However, the British women's No.1 is no soft touch and despite serving "at about 50% at first" and having treatment for dizziness, Watson still managed to make it through to the second round, defeating Alexandra Cadantu, of Romania 2-6, 6-3, 6-2.
The world No.50 said she planned to see a doctor before her second-round match with Ksenia Pervak, of Kazakhstan, tomorrow but the one thing that can be guaranteed about Watson is that she will give absolutely everything she has.
"Last time I played her was in the Australian Open juniors at the quarter-finals," Watson said. "I lost. She won [the title] that year. But I've seen her around. She's a lefty, a tough player, she makes a lot of balls."
On the surface, Watson is happy-go-lucky, always quick with a smile and genuinely nice but there is also a real steel about the 20-year-old that often gets overlooked and she was more annoyed with her performance than pleased with the recovery.
"I'm not really proud of it," she said. "At the beginning I definitely wasn't there.
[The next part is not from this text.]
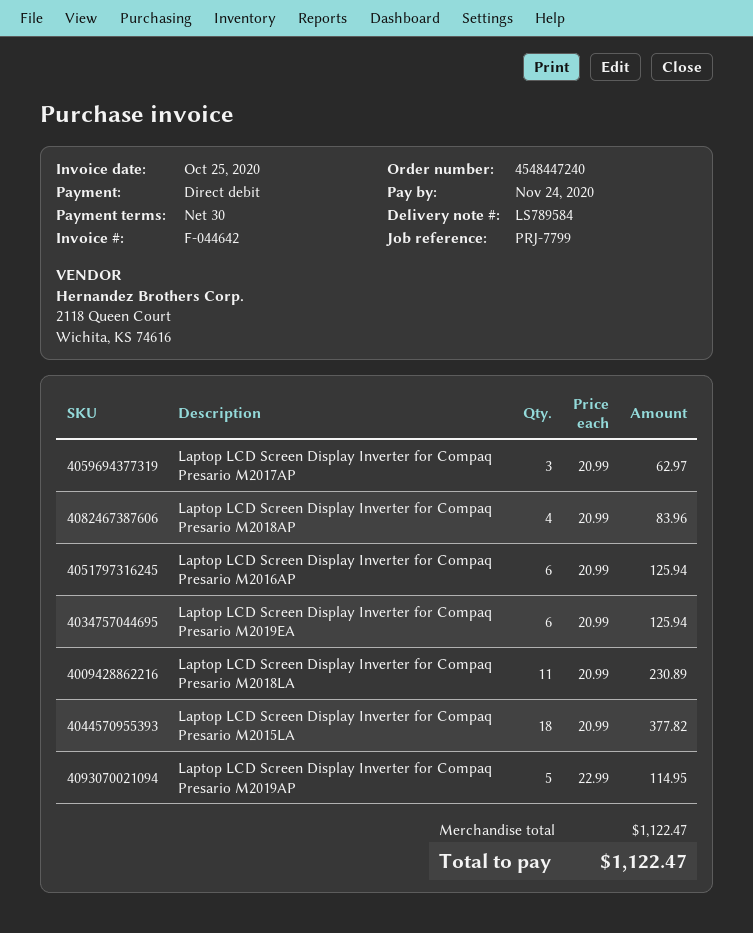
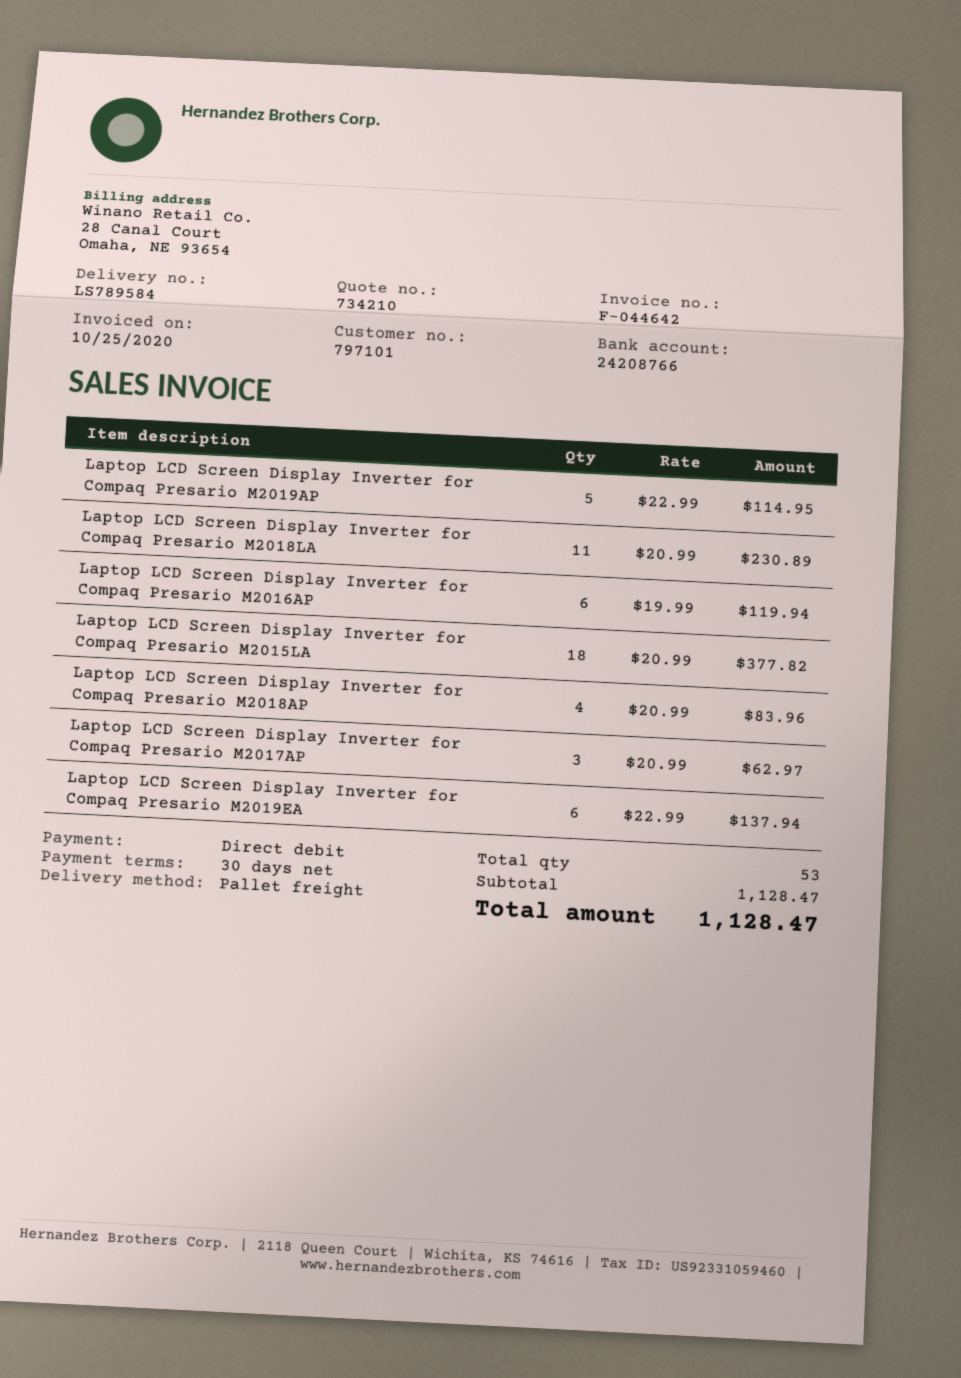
Laptop LCD Screen Display Inverter for Compaq Presario M2016AP: 6 x 20.99 = 125.94 -> 6 x 19.99 = 119.94
Laptop LCD Screen Display Inverter for Compaq Presario M2019EA: 6 x 20.99 = 125.94 -> 6 x 22.99 = 137.94
subtotal: 1122.47 -> 1128.47
total: 1122.47 -> 1128.47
I wasn't playing well. I didn't have much energy. I don't know what it was.
"When I started cramping, I had to start hitting the ball [harder] because I couldn't move. I'm kind of thankful that I did cramp today, otherwise I don't know how the match would have ended up."
Trailing by a set and 3-2 and making an unusually high number of mistakes, Watson called the doctor, who took her temperature.
At the same time, Cadantu needed two injury time-outs and the extra time to recover was crucial for Watson as she roared back to victory.
"I was worried because I wasn't playing well, at all," a candid Watson admitted. "I thought it was a great opportunity, not being drawn against a top-five player in the world. I really wanted to take advantage. I had a great finish to last year and this is the first grand slam event of the year, so I was really looking forward to it, very motivated.
"She actually had two time-outs, so during that time I just ate two bananas, some gels, drank loads. I think having that little sit down, I got a little recharged and motivated."
Last October, Watson became the first British woman to win a WTA Tour title since 1988 when she won in Japan and the confidence she derived from that has helped her reassess her aims for 2013, with a place in the top 30 her next goal. "I feel a lot more confident and I believe in myself," she added. "Like this match, I felt I should have won and if I didn't I would have been extremely disappointed.
"I'm using it to push myself more in my training, make sure I'm working hard every day and not having a slack day."
Laura Robson, just three places behind her in the rankings, was due to play the American Melanie Oudin in the early hours of this morning.